Prompt →
Each line below that includes the word "align" is to be reported.

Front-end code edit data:

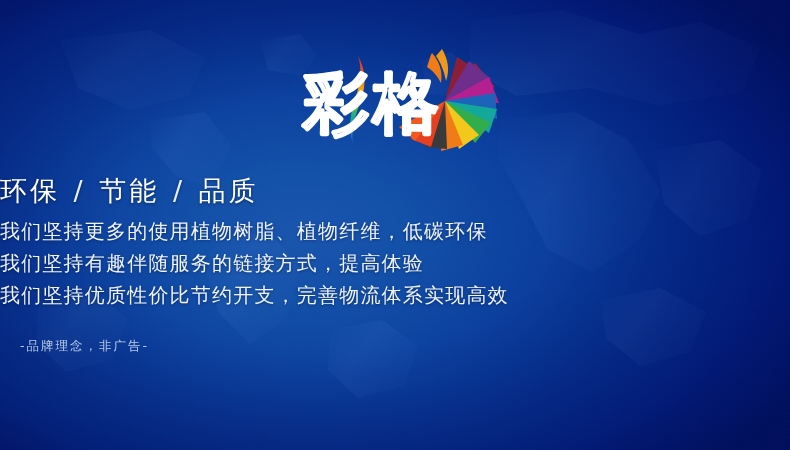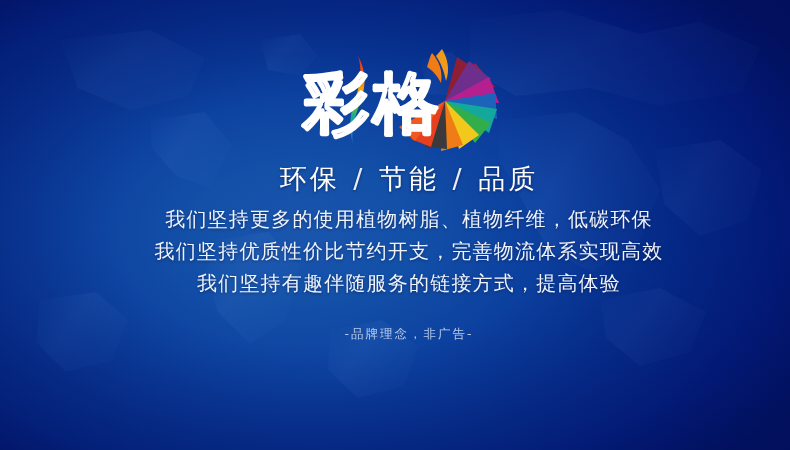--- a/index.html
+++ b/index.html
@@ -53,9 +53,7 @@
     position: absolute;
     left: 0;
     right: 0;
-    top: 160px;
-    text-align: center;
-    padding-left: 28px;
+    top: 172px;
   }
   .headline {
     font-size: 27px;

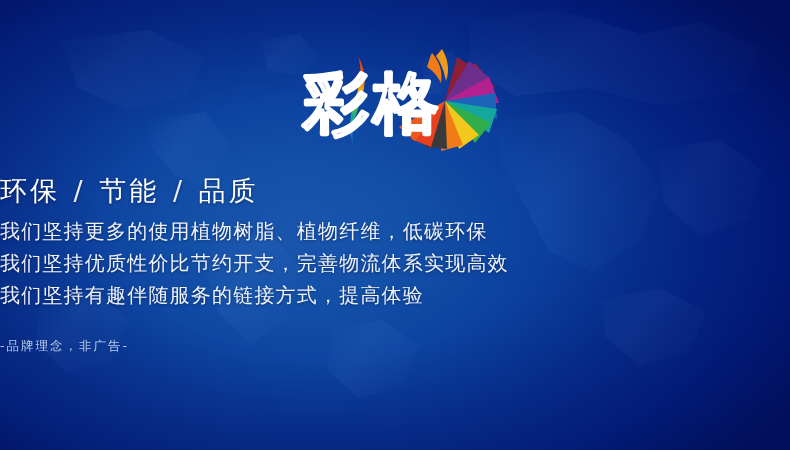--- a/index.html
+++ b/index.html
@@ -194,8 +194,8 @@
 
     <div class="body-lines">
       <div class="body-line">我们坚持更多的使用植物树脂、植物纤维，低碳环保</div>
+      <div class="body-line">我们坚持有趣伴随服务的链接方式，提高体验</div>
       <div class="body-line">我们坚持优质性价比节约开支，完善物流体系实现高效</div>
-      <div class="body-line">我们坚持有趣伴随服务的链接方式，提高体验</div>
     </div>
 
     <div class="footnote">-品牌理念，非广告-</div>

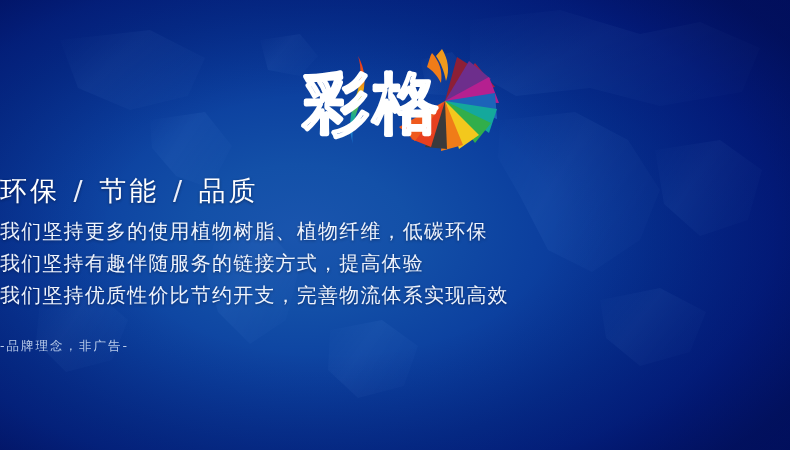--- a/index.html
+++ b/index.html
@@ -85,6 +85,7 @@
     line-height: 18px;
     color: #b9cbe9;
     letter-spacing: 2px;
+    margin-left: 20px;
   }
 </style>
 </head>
---
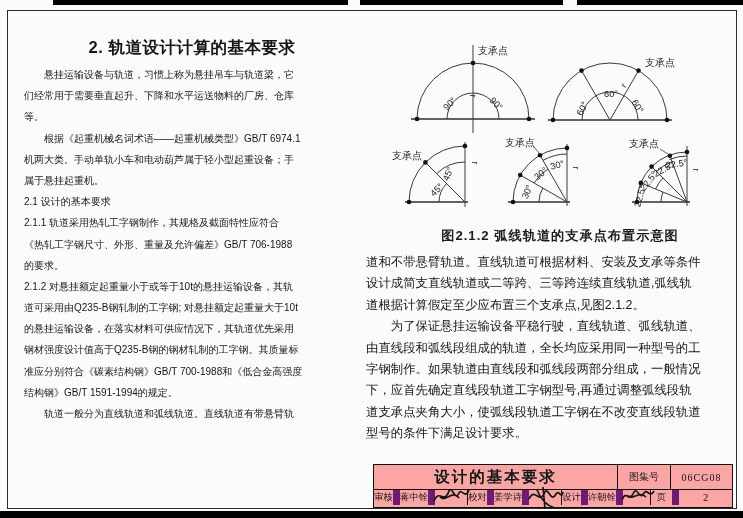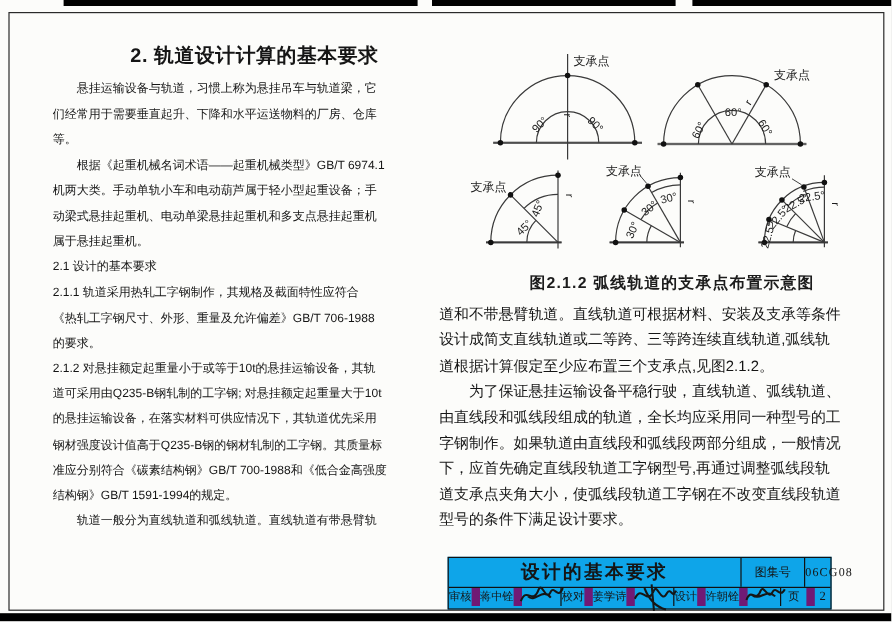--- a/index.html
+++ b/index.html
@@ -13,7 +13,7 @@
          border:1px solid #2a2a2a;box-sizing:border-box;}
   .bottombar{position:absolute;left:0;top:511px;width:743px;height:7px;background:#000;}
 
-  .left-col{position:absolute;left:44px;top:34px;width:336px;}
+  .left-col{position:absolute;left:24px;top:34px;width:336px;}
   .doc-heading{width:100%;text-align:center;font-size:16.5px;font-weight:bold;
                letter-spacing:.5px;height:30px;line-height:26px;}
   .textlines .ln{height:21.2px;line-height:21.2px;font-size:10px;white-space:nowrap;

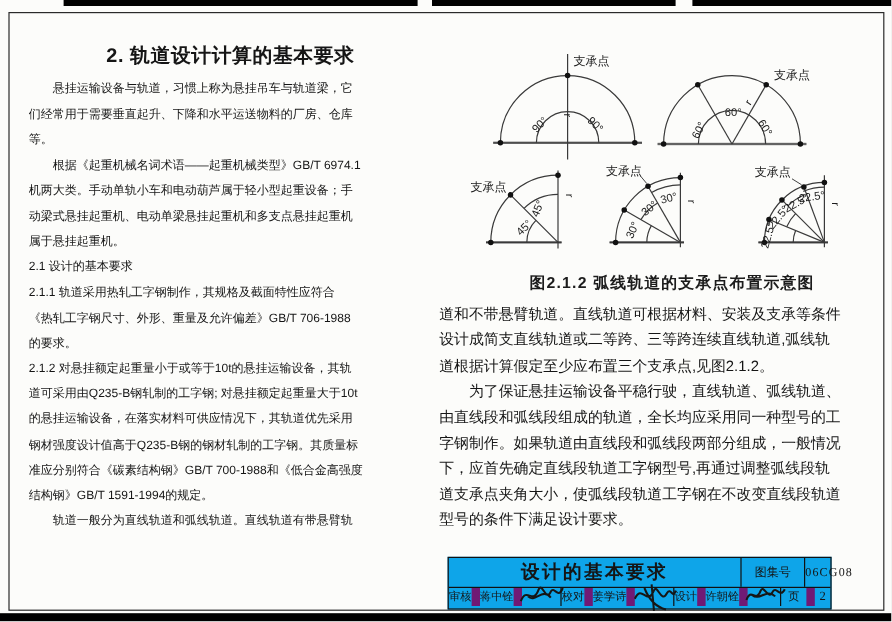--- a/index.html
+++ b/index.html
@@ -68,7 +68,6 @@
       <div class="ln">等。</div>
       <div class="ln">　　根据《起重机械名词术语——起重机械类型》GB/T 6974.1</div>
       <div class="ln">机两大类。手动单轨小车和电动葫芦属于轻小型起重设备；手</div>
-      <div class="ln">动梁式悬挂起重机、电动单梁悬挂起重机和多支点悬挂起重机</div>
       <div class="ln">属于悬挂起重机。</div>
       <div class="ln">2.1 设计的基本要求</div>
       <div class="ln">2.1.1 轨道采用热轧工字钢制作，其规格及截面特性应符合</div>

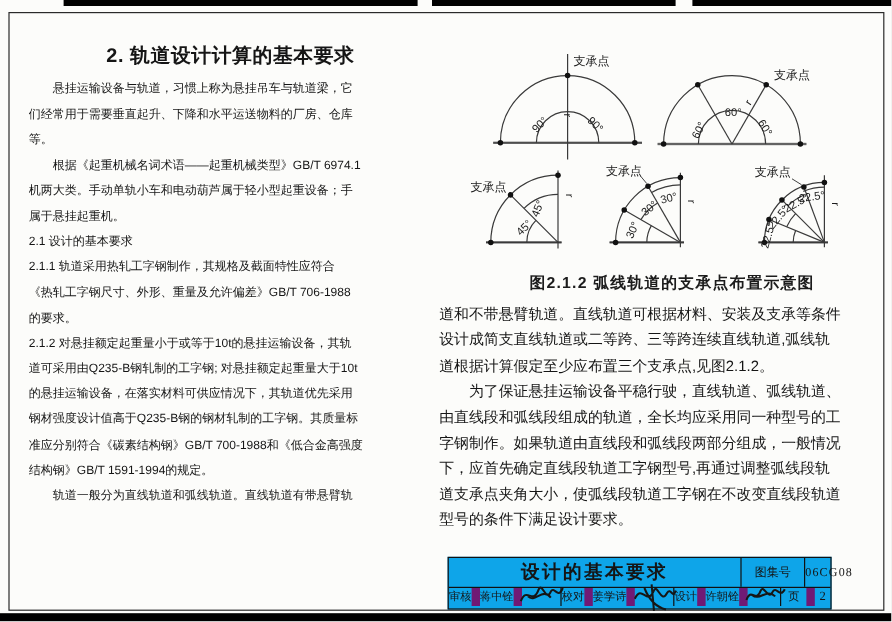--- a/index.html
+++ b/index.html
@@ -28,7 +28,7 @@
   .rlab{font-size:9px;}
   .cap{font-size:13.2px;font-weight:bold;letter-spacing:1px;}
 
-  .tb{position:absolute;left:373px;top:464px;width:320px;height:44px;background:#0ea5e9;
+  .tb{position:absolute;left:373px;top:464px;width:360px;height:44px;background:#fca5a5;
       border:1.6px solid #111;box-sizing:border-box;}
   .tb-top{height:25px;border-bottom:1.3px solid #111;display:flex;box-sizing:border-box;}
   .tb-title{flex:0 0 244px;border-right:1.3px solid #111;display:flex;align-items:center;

Written solution →
-    text-align: center;
   .doc-heading{width:100%;text-align:center;font-size:16.5px;font-weight:bold;
   .tb-title{flex:0 0 244px;border-right:1.3px solid #111;display:flex;align-items:center;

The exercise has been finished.